The western world watches on, hoping Tehran will fold so as to avert an escalation that could close the Strait of Hormuz, sending oil prices spiraling and triggering a global recession.

One possible outcome is another largely performative war. We may see something similar to the 12-day clash between Iran, Israel and America that followed last summer’s bombing of Iranian nuclear sites. Such an exchange of fire and fury could enable both sides to claim success while leaving the ultimate balance of power unchanged.

The theater of war, however, cannot not be simply about dramatics. Trump’s preference for spectacular actions, followed by triumphant declarations of victory, is not a formula for stability. After Operation Midnight Hammer last June 22, he and his cabinet officials insisted that Iran’s nuclear ambitions had been “utterly obliterated” as they frantically pooh-poohed a Pentagon leak that suggested otherwise. Just seven months later, Trump finds himself on the brink of another war to stop the mullahs getting the bomb.

As protests across Iran intensified in January, Trump told the country’s leaders not to execute their opponents – or else. He promised protesters that “help is on its way.” Tehran largely ignored the warnings, turned off the internet and set about crushing dissents in its brutal way. Trump duly abandoned the humanitarian talk and is now reframing the Iran question as a matter of preventing nuclear proliferation in the national interest.

His inconsistency compounds the belief that what America says and what America does are two very different things. Moreover, observers inside and outside America who say the Commander-in-Chief is in hock to Israel will feel increasingly vindicated.

Trump began talking about the Iranian protests after Benjamin Netanyahu visited his home in Mar-a-Lago over the New Year, only to ramp up America’s military presence in the region after Netanyahu came to see him again in Washington on February 11.
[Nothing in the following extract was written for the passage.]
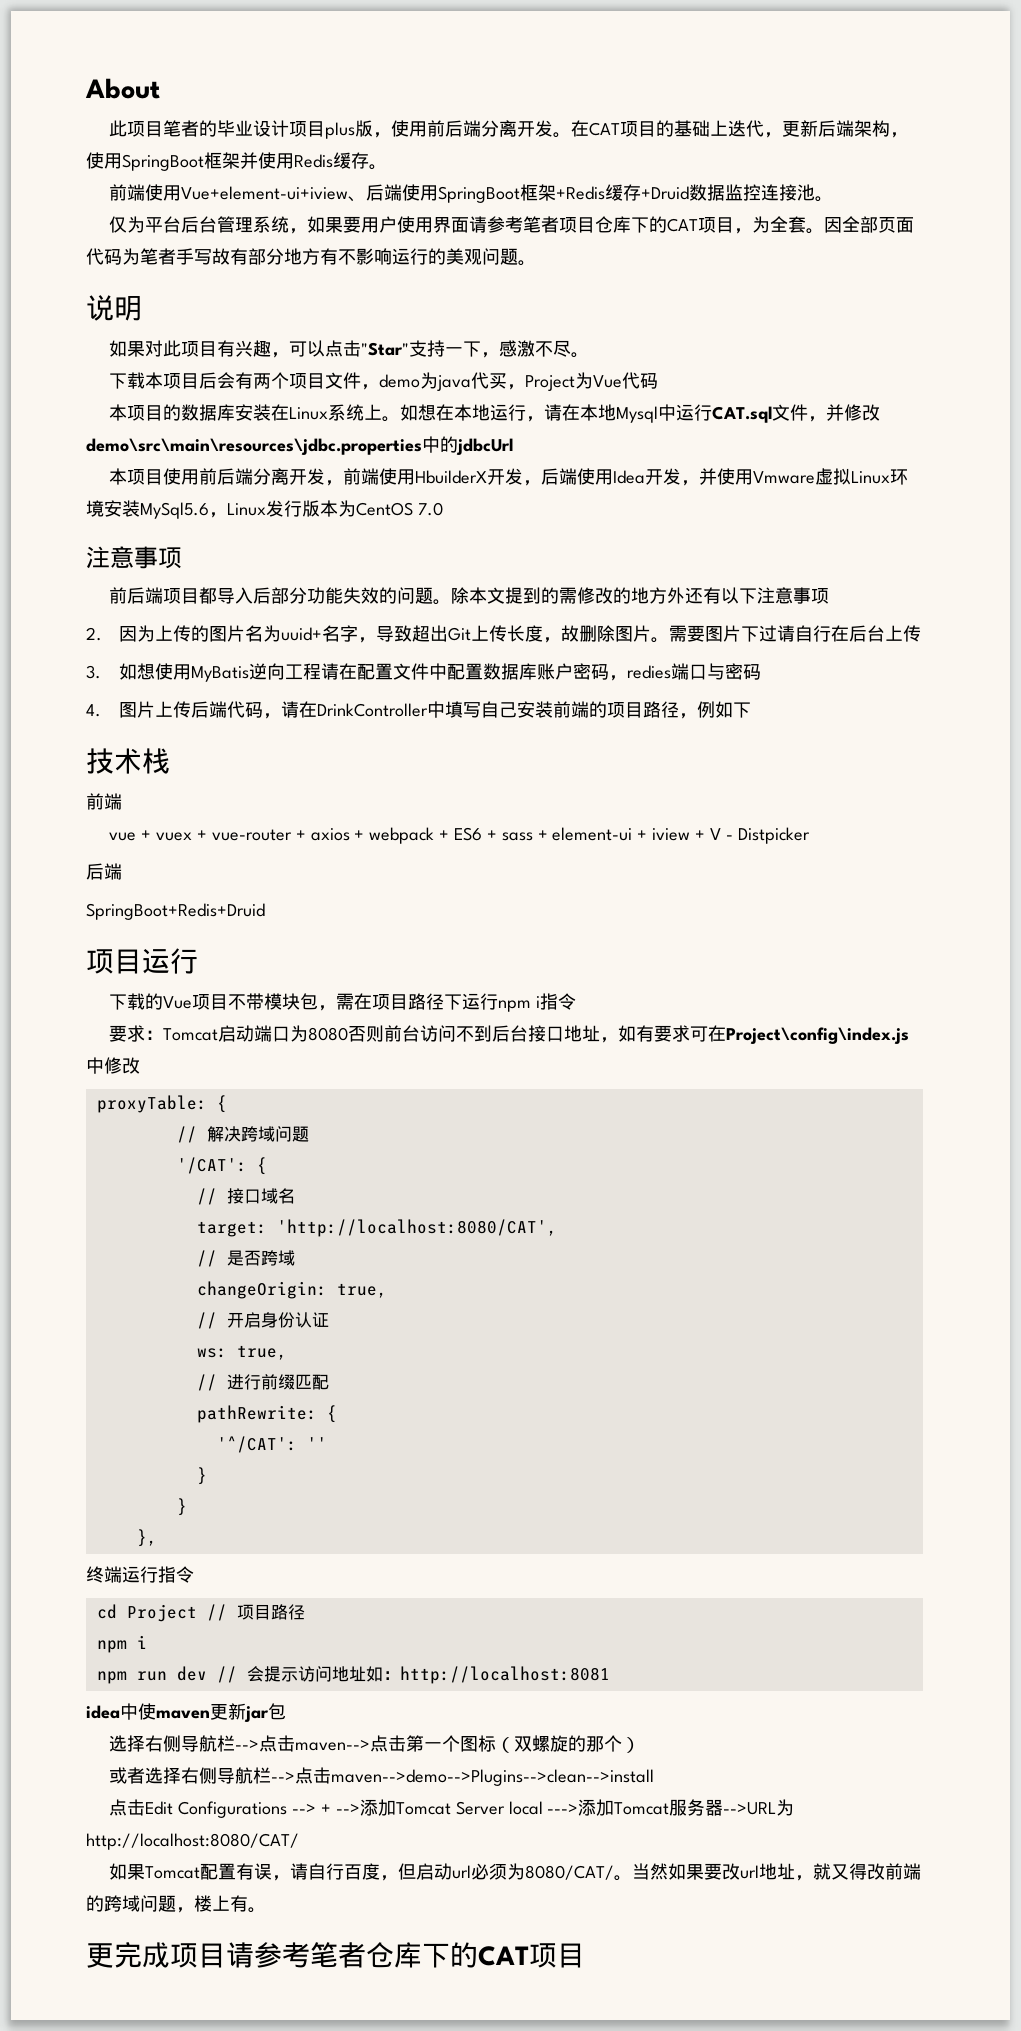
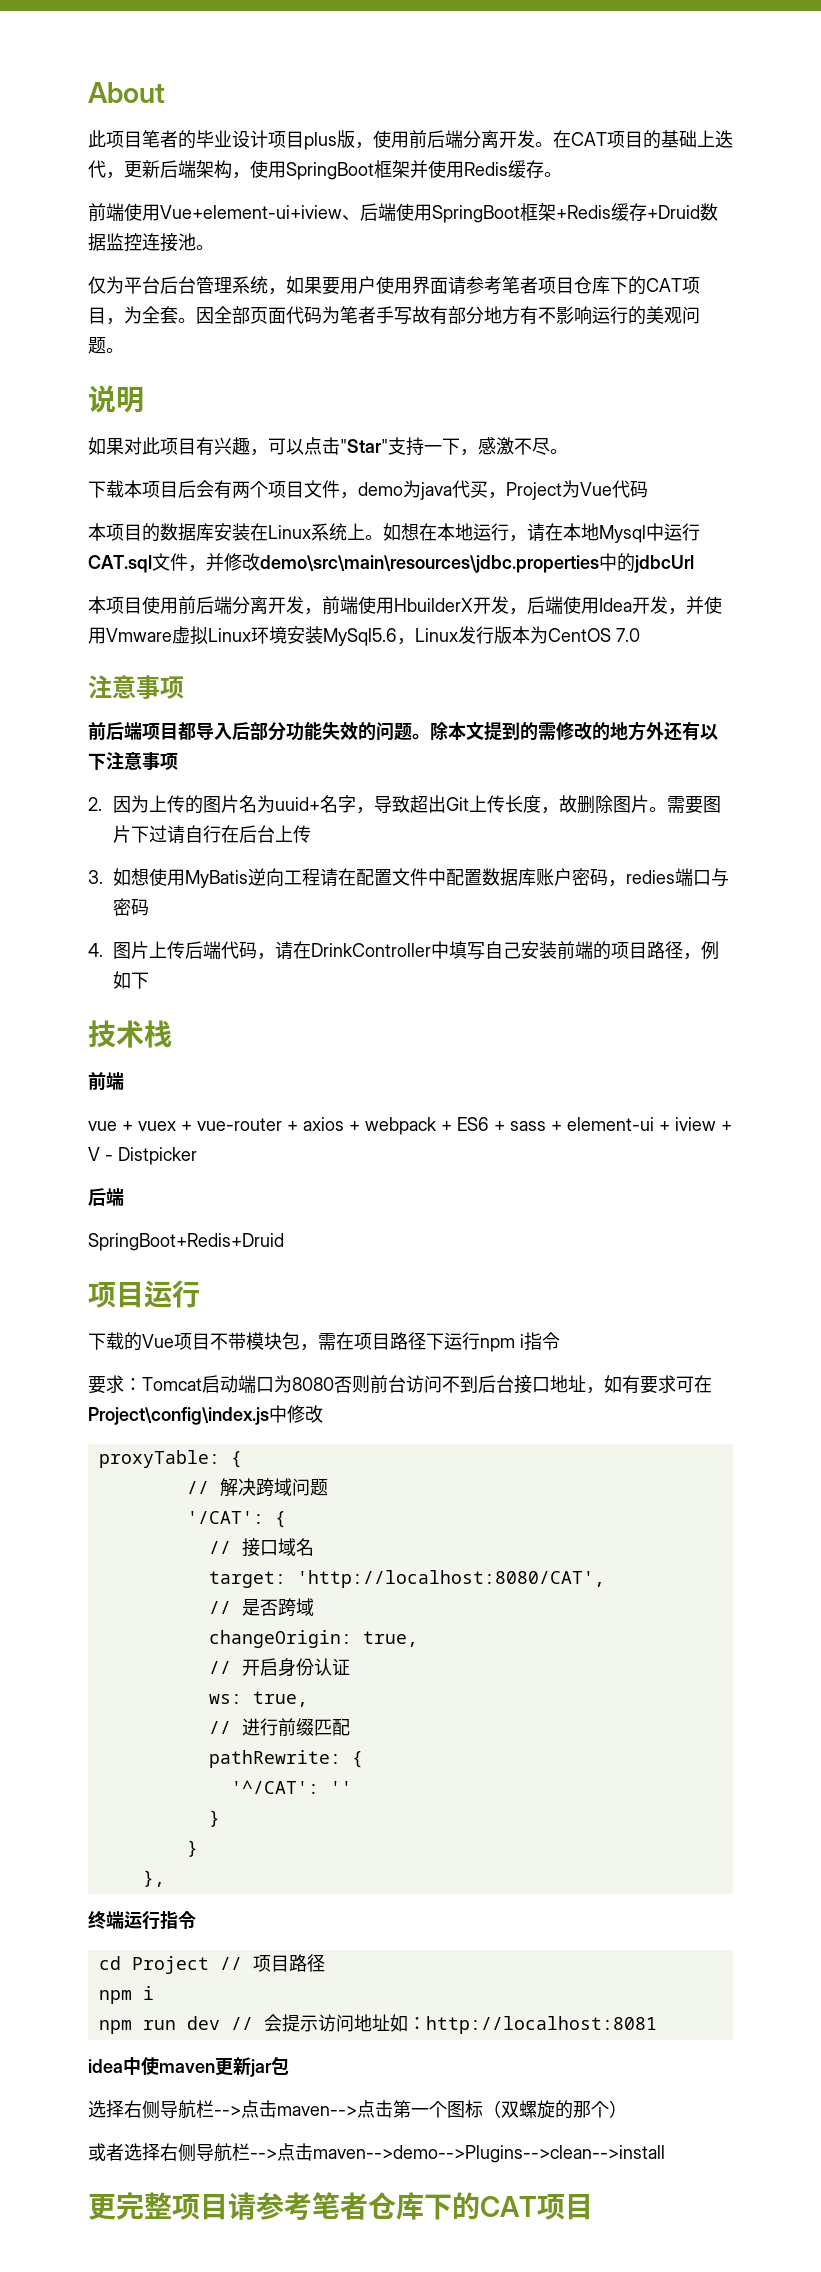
[109,1799,795,1818] [86,1833,299,1850] [109,1863,922,1881] [86,1895,266,1913] // 点击Edit Configurations --> + -->添加Tomcat Server local --->添加Tomcat服务器-->URL为http://localhost:8080/CAT/ // 如果Tomcat配置有误，请自行百度，但启动url必须为8080/CAT/。当然如果要改url地址，就又得改前端的跨域问题，楼上有。 -> (665, 2154) none
[142,1942,170,1968] 成 -> [144,2192,172,2219] 整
There is a growing problem with anti-Semitism on the American right. But voters who have misgivings about America’s closeness to Netanyahu’s foreign policy ought not to be confused with nasty internet trolls. The America First movement, which Trump leads, came to prominence in 2016 in large part because of ruinous wars in the Middle East. Now, the President’s appetite for conflict appears to be growing, even as he inaugurates his “Board of Peace” for global statesmen to sit on.

Just over a year into his second term, Trump has initiated strikes not just in Iran but Syria, Somalia, Iraq, Yemen, Nigeria and Venezuela, too.

Trump’s internationalist cheerleaders believe he is carving a new path away from the hawkish delusions of neoconservatism and toward an equally bold – yet more realistic – agenda to enhance freedom.

In his widely praised speech to the Munich Security Conference last weekend, Secretary of State Marco Rubio assured world leaders, “We do not want our allies to be weak, because that makes us weaker… And this is why we do not want allies to rationalize the broken status quo rather than reckon with what is necessary to fix it. For we in America have no interest in being polite and orderly caretakers of the West’s managed decline.” Fine sentiments, no doubt, but recent decades have proved that the Middle East is not an arena in which the western order can reassert itself.

A new war with Iran could, in theory, resolve itself quickly. In practice, it is just as likely to turn into another deep and horrendous quagmire, similar to Iraq or Libya or Syria. We know how these wars proceed: a vile regime is toppled, only for vast reserves of western blood and treasure to be spent creating more chaos – as well as waves of refugees.

“War is the realm of uncertainty,” said Carl von Clausewitz. Instinctively, Trump appears to understand that. Let’s hope his growing enthusiasm for looking tough on the international stage doesn’t overwhelm his more admirable sense of caution.